La clôture à Paris
Le calme le plus plat règne également sur les marchés obligataires US, lesquels affichent la plus parfaite stabilité depuis vendredi matin... et cela pourrait durer jusqu'à mercredi après-midi et le 1er discours de Ben Bernanke devant la commission bancaire de la Chambre des représentants (une émanation du Congrès américain.Peu de chiffres à se mettre sous la dent en Europe : la croissance française n'aurait pas dépassé le maigre score de +0,2% au 4ème trimestre 2005, au Royaume Uni, la croissance des prix à la production britannique s'est accélérée au mois de janvier (indice PPI en hausse de 2,9% contre 2,4% en décembre).

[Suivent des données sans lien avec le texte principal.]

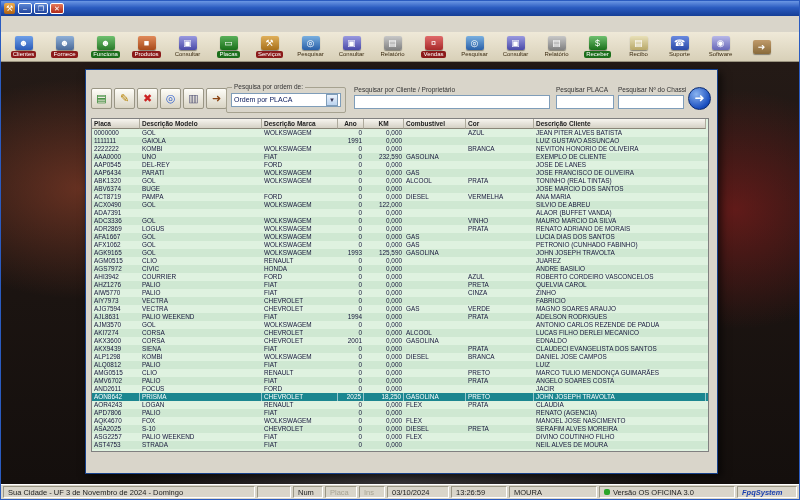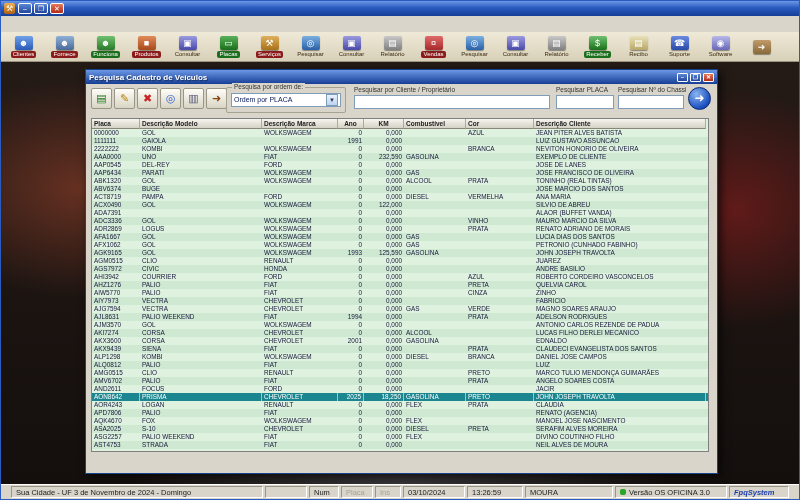--- a/index.html
+++ b/index.html
@@ -202,14 +202,6 @@
   <div class="desktop">
 
     <div class="dialog">
-      <div class="dlg-title">
-        <div class="tb-title">Pesquisa Cadastro de Veículos</div>
-        <div class="dbtnrow">
-          <div class="dwbtn">–</div>
-          <div class="dwbtn">❐</div>
-          <div class="dwbtn close">✕</div>
-        </div>
-      </div>
 
       <div class="dlg-tools">
           <div class="dbtn" style="color: rgb(26, 122, 26);">▤</div>

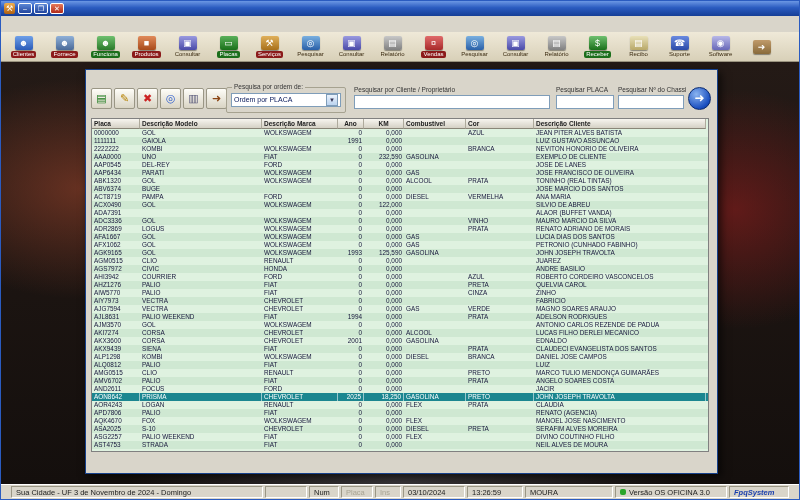--- a/index.html
+++ b/index.html
@@ -98,7 +98,7 @@
 
   
   .statusbar { position:absolute; left:0; right:0; bottom:0; height:15px; background:#d9d5ca;
-    border-top:1px solid #fff; display:flex; align-items:stretch; gap:2px; padding:1px 10px; font-size:7.5px; }
+    border-top:1px solid #fff; display:flex; align-items:stretch; gap:2px; padding:1px 2px; font-size:7.5px; }
   .sp { border:1px solid; border-color:#9a9685 #fff #fff #9a9685; padding:0 4px; line-height:11px;
     white-space:nowrap; overflow:hidden; color:#222; }
   .sp.spacer { flex:1; }

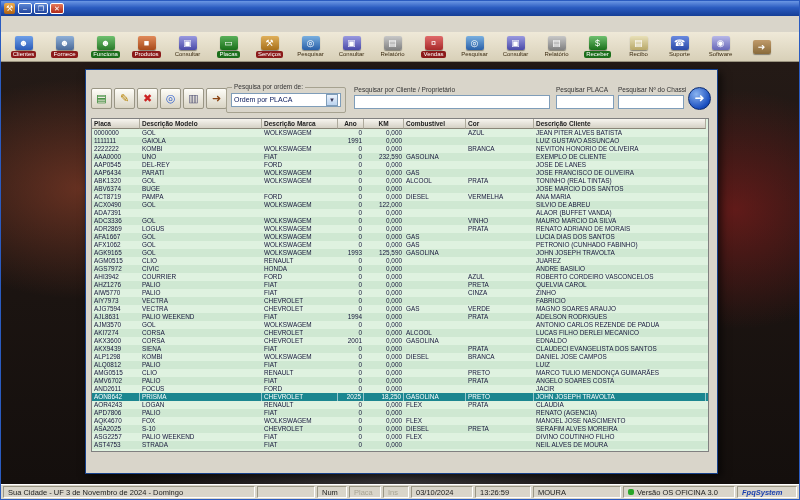--- a/index.html
+++ b/index.html
@@ -659,7 +659,7 @@
     <div class="sp" style="width:62px;">03/10/2024</div>
     <div class="sp" style="width:56px;">13:26:59</div>
     <div class="sp" style="width:88px;">MOURA</div>
-    <div class="sp" style="width:112px;"><span class="vdot"></span><span>Versão OS OFICINA 3.0</span></div>
+    <div class="sp" style="width:136px;"><span class="vdot"></span><span>Versão OS OFICINA 3.0</span></div>
     <div class="sp brand" style="width:60px;">FpqSystem</div>
   </div>
 

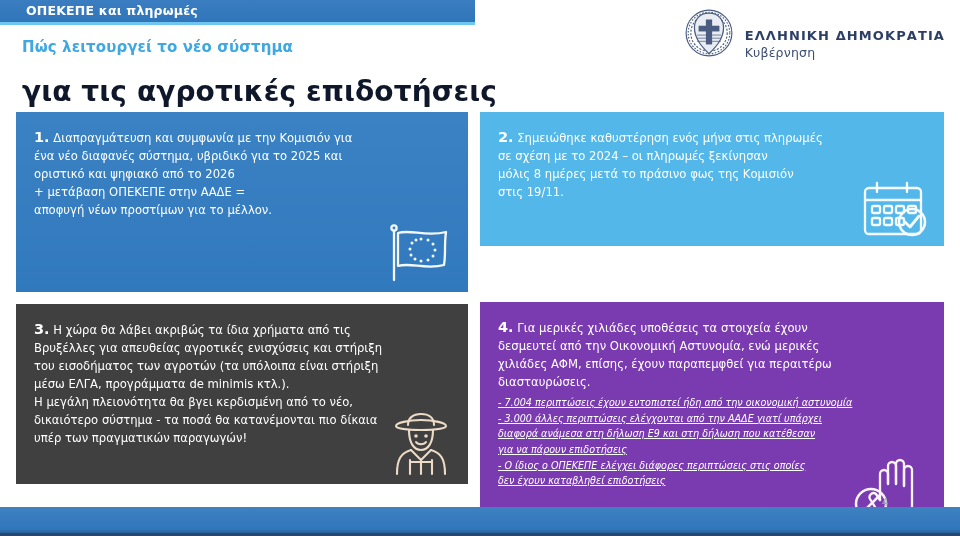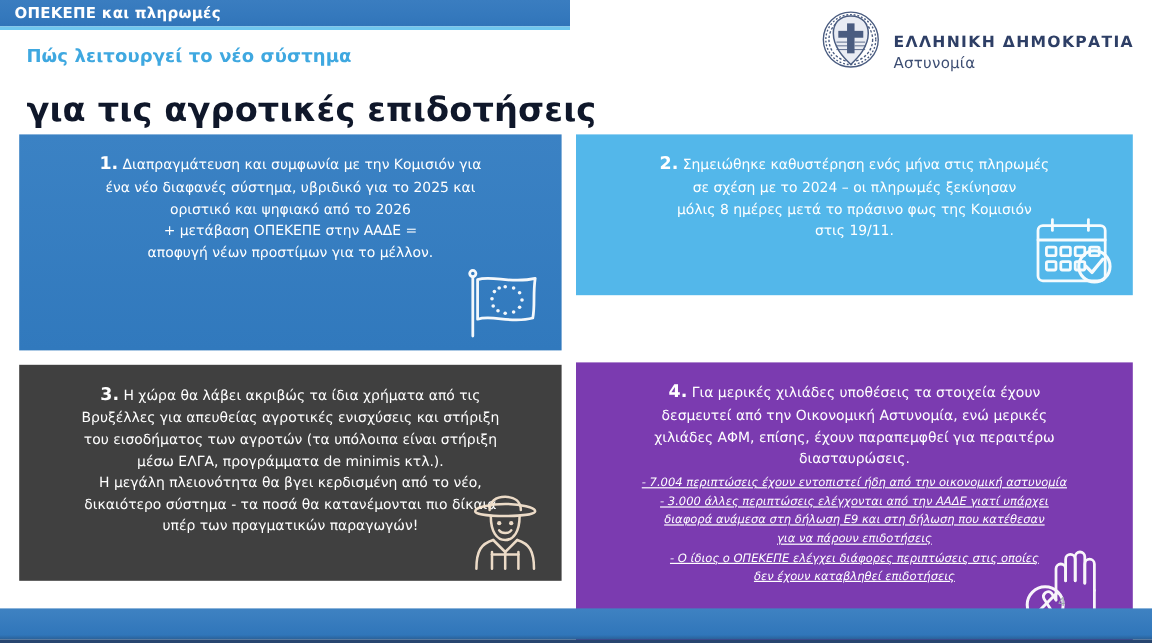--- a/index.html
+++ b/index.html
@@ -25,7 +25,7 @@
   }
   #top-banner-label {
     position: absolute;
-    left: 12px; top: 3px;
+    left: 26px; top: 3px;
     font-size: 12.5px;
     font-weight: bold;
     color: #ffffff;

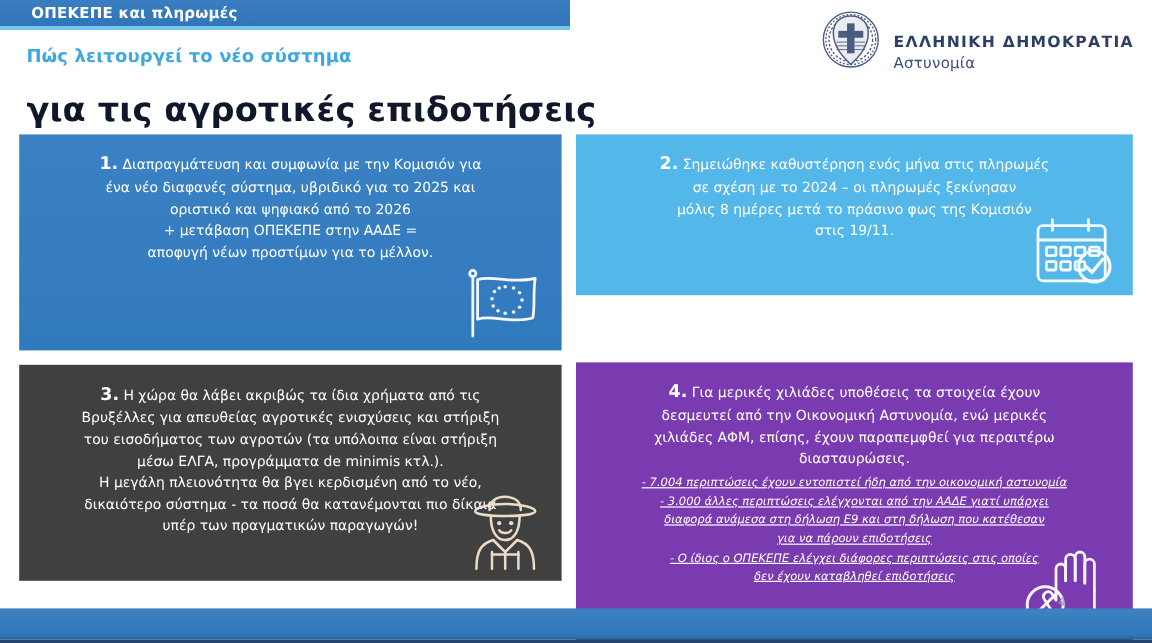--- a/index.html
+++ b/index.html
@@ -183,7 +183,7 @@
   </svg>
   <div id="gov-text-block">
     <div id="gov-title">ΕΛΛΗΝΙΚΗ ΔΗΜΟΚΡΑΤΙΑ</div>
-    <div id="gov-subtitle">Αστυνομία</div>
+    <div id="gov-subtitle">Κυβέρνηση</div>
   </div>
 </div>
 

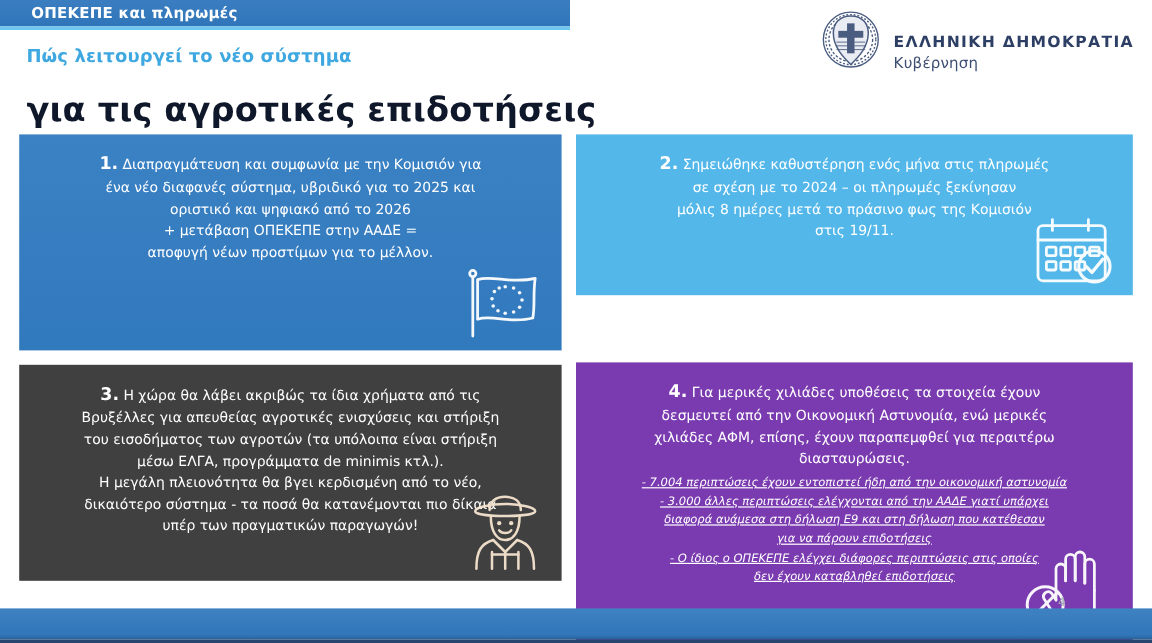--- a/index.html
+++ b/index.html
@@ -92,7 +92,6 @@
     padding: 14px 18px 4px 18px;
     color: #ffffff;
     overflow: hidden;
-    text-align: center;
   }
   .card-num {
     font-weight: bold;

Les opérateurs devront patienter jusqu'à demain aux Etats Unis pour prendre connaissance des chiffres des ventes de détail en janvier et des stocks des entreprises en décembre.
D'où provient alors l'élan d'euphorie qui s'impose au final en Europe ?
Il faut souligner le spectaculaire regain d'intérêt des investisseurs pour le secteur automobile avec une nouvelle fois Renault en vedette, largement en tête des plus fortes hausses du CAC (+5,35%), devant l'équipementier Michelin (+5%) puis le concurrent Peugeot qui progresse de 2,35%. Arcelor, un des principaux fournisseurs des constructeurs européens fait aussi un bond de +3%.
Enfin, le secteur bancaire conserve les faveurs des analystes et Société Générale retrace son zénith de vendredi à 113E et améliore ce record à 113,5E, BNP gagne encore +2,36% et AXA +1,25%.